While you may not be getting a hefty line of credit from your bank, you are establishing “trade” accounts with retailers or suppliers where you can buy what you need and pay for it later. Most of these vendors will lean on your business credit history, without even looking at your personal credit. Whenever possible, you select vendors who report your payment history to the business credit agencies. This helps you start building a positive business credit score.

Stage Two is a massive leap from Stage One. It helps protect your personal credit rating, which in turn allows you to continue to get more credit than you could at Stage One. You help maintain your personal credit scores and don’t run the risk of being turned down for business or personal loans due to the business debt you’re carrying.

A small business can chug along at Stage Two for quite a while — as long as the bills get paid on time. But Stage Two is not the destination. If you’re serious about your business, you’ll want to move to Stage Three.

Stage Three: Building Business Credit

Stage Three is where your business establishes a strong and stable credit identity. At this stage, you have successfully managed at least five or six trade accounts that report to the major business credit agencies, and you have at least one or two business credit cards that are reported to your business credit reports only – not your personal ones.

As a successful Stage Three business owner, you use an accounting system that allows you to generate financial statements as needed, and you understand where your business stands financially at any given time. You are now able to approach banks for unsecured business lines of credit, loans, and leases. To avoid bank rejections and dings on your personal credit, you strategically approach only those banks likely to approve you.

At Stage Three, you’ll find yourself with opportunities to borrow or lease without having to rely on your personal credit. Does that mean you’ll never be asked for a personal guarantee or to have your personal credit checked for a business loan? No. Lenders will try to get every bit of extra protection they can. But the stronger your business and corporate credit rating, the more negotiating power you have to strike deals at the most favorable terms.
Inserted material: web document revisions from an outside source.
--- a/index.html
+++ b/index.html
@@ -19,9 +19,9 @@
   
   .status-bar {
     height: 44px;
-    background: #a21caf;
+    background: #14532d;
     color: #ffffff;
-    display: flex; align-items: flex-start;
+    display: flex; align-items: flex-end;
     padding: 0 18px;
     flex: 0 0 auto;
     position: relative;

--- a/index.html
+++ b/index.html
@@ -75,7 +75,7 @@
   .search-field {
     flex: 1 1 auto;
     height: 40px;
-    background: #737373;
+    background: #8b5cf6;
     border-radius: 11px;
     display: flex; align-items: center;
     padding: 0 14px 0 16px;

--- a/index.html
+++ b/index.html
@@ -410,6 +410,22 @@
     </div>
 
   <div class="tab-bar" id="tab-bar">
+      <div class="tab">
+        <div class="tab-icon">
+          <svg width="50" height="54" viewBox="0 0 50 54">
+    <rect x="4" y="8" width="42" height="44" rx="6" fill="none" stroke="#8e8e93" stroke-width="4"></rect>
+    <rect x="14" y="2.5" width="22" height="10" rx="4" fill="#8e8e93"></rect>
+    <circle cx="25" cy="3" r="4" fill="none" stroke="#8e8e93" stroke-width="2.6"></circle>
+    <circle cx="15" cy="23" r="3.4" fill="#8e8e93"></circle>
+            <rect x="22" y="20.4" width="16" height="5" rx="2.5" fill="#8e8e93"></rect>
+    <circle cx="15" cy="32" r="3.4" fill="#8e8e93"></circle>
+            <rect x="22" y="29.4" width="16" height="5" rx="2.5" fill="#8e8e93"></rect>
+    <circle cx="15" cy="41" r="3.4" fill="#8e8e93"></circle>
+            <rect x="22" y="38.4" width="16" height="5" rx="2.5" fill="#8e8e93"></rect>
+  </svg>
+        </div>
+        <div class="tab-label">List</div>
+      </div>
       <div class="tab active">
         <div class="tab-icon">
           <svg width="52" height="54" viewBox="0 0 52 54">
Stage Four: Robust Business Credit

Your business is no longer just about you, the owner(s), when you reach Stage Four. It is a “real” business, with strong revenues and a solid track record. Some businesses get here very quickly, but others can be operating for years and not break through.

At Stage Four:

  • Your business credit ratings are strong, and you actively monitor them.
  • You have solid revenues and well-prepared, audited financials.
  • You use business credit exclusively (not personal credit), and you have business lines of credit and corporate credit cards with major financial institutions. You may have even negotiated away personal guarantees on some of the credit cards (when you have more than 25 employees and $2 million in revenue).
  • Your business plan is well-prepared and persuasive.

At this Stage, you may decide to look for outside investors — private investors, angels or venture capitalists (VCs) — to help take your company to the next level. If you’ve built a strong foundation, you’ll find yourself negotiating much better terms if you choose to bring in outside capital.

Even if you don’t plan to borrow, it is essential that building business credit becomes a part of your business from the start. Planning ahead is crucial. As former president John F. Kennedy said, “The time to repair the roof is when the sun is shining.”